Parents are more likely to connect with others who speak the same language, live in the same neighbourhood and have similar access to technology and parental supervision. In practice, this means diverse classrooms are likely to splinter into non-diverse pods, and that means the wealthier the family, the better-resourced the pod.

School boards across the country are already fraught with inequity — the self-formed pod system will increase it.

Ridofranz via Getty Images

Students most at risk of being excluded from pods are those whose parents work long hours, have frontline jobs, speak English as a second language, are cultural or racial minorities in their schools, have chronic health conditions that make them higher-risk or have a lower household income or less access to technology. These children and youth could be left behind in the event of another lockdown.

Fernanda Yanchapaxi, a Spanish-speaking community advocate and member of the Davenport Mutual Aid Network, is questioning how parents who can’t access the necessary tools are supposed to support remote learning.

“Language barriers, lack of knowledge about the system, technology…. I’m really scared that remote learning is just going to push kids out of the system, particularly kids from communities that already have a high dropout rate,” she said.

“Across Canada, people are using their own resources to abandon a system that’s not working for them.”

Students’ ability to get online can also be an issue.

Deqa Nur, a social development worker in Toronto’s Rexdale neighbourhood, is concerned students may not have access to technology, including reliable internet and dedicated devices. What happens if a parent and two siblings are all at home trying to share a single laptop? Or what if the supervising parent isn’t tech-savvy?

The inequities aren’t always financial either — social capital can also play a role in families’ capacity to form and join pods.

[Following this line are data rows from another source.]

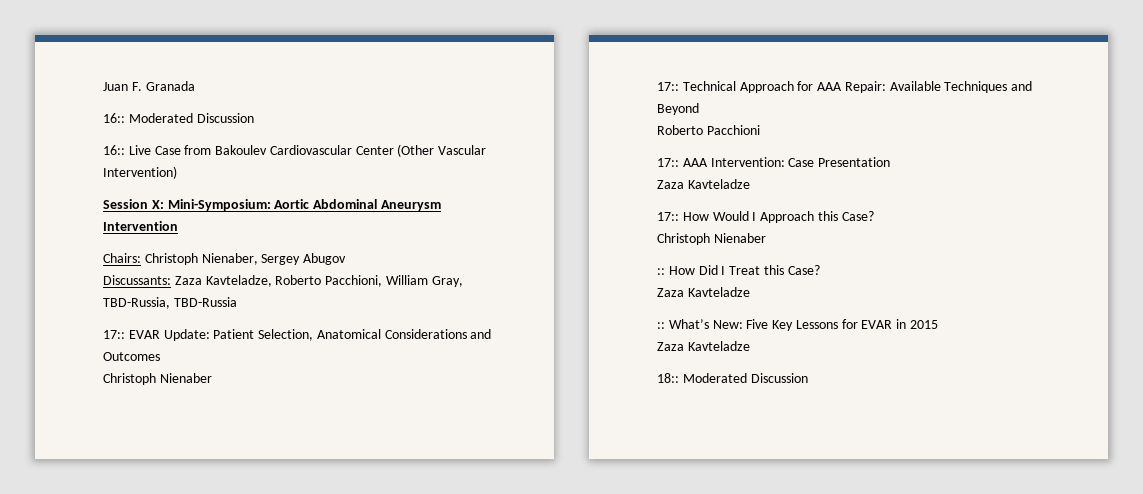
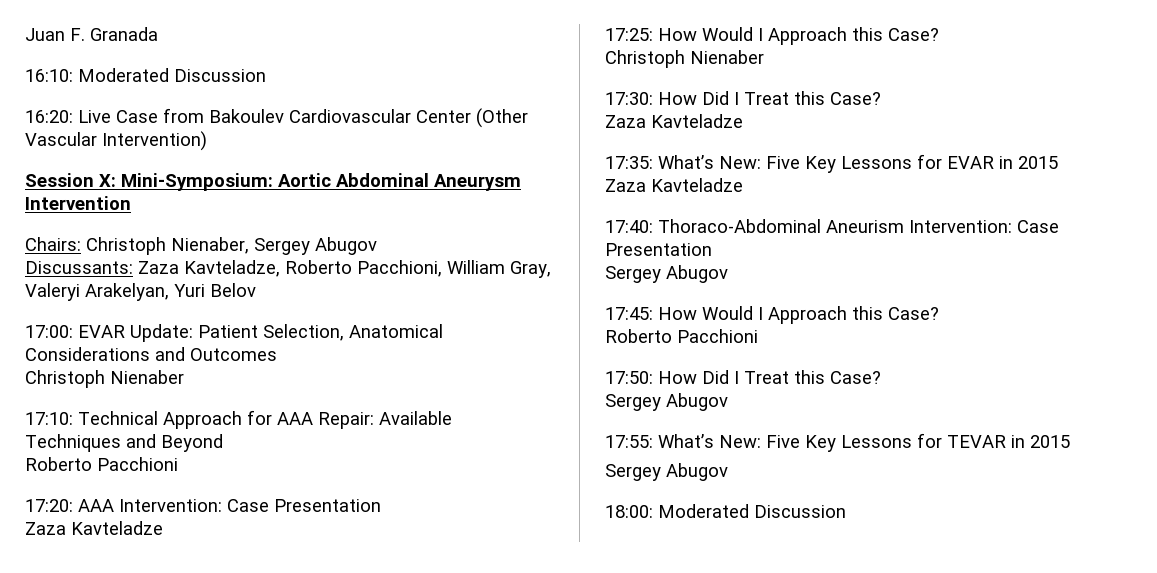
- 16:: Moderated Discussion
+ 16:10: Moderated Discussion
- 16:: Live Case from Bakoulev Cardiovascular Center (Other Vascular Intervention)
+ 16:20: Live Case from Bakoulev Cardiovascular Center (Other Vascular Intervention)
- Discussants: Zaza Kavteladze, Roberto Pacchioni, William Gray, TBD-Russia, TBD-Russia
- 17:: EVAR Update: Patient Selection, Anatomical Considerations and Outcomes
+ Discussants: Zaza Kavteladze, Roberto Pacchioni, William Gray, Valeryi Arakelyan, Yuri Belov
+ 17:00: EVAR Update: Patient Selection, Anatomical Considerations and Outcomes
- 17:: Technical Approach for AAA Repair: Available Techniques and Beyond
+ 17:10: Technical Approach for AAA Repair: Available Techniques and Beyond
- 17:: AAA Intervention: Case Presentation
+ 17:20: AAA Intervention: Case Presentation
- 17:: How Would I Approach this Case?
+ 17:25: How Would I Approach this Case?
- :: How Did I Treat this Case?
+ 17:30: How Did I Treat this Case?
- :: What’s New: Five Key Lessons for EVAR in 2015
+ 17:35: What’s New: Five Key Lessons for EVAR in 2015
- 18:: Moderated Discussion
+ 17:40: Thoraco-Abdominal Aneurism Intervention: Case Presentation
+ Sergey Abugov
+ 17:45: How Would I Approach this Case?
+ Roberto Pacchioni
+ 17:50: How Did I Treat this Case?
+ Sergey Abugov
+ 17:55: What’s New: Five Key Lessons for TEVAR in 2015
+ Sergey Abugov
+ 18:00: Moderated Discussion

According to Owen Hinds, Director of Pathways to Education, Unison Community Health Services, in Lawrence Heights, where the mean annual income is below the poverty line at $17,000, families who live within the same apartment complexes and share deep social ties have started to form learning pods.

Even when income disparity isn’t an issue, social factors such as introversion, anxiety or shift work that make playground socializing difficult can interfere with parents’ ability to join pods.

Language barriers can be another major issue for parents when advocating for their children.

“Many parents need translated information in order to make informed decisions, so plans haven’t been communicated to all communities,” said Nur.

Where do we go from here?

Pods are a way for well-resourced families to bypass a broken system, creating automatic inequity. We need to act quickly before our communities stratify into two streams: well-resourced homeschools and risky classrooms.

To make schools safer and mitigate wealthy families’ attrition from the system, we urgently need bigger budgets, smaller class sizes, outdoor learning plans and properly ventilated school buildings.

To help level the distance-learning playing field, provincial governments need to fund the temporary formation of pods and subsidize resources necessary to support those pods for lower-income families.

But it’s also time for systemic reform — with equity at the centre. Privatization will harm our children — and, in the long term, our society — by further marginalizing already vulnerable communities. Accessibility looks different for everyone, so a one-size-fits-all approach will continue to disenfranchise students whose identities don’t align to the average.

As pod learning expands, a sample of pods across socioeconomic, racial and cultural groups can be consulted to provide insight into what’s needed both for this stopgap solution to work, along with insights that can be carried forward to create a more ideal public education system.

Across Canada, people are using their own resources to abandon a system that’s not working for them. This should be an alarm bell to our leaders that the education system is desperately in need of reform — and that they must improve equity and student success as well as how they communicate vital information with families.

And when the next wave of infection unavoidably spikes this winter, they need to be ready to support pod learning as a feasible short-term solution for all families.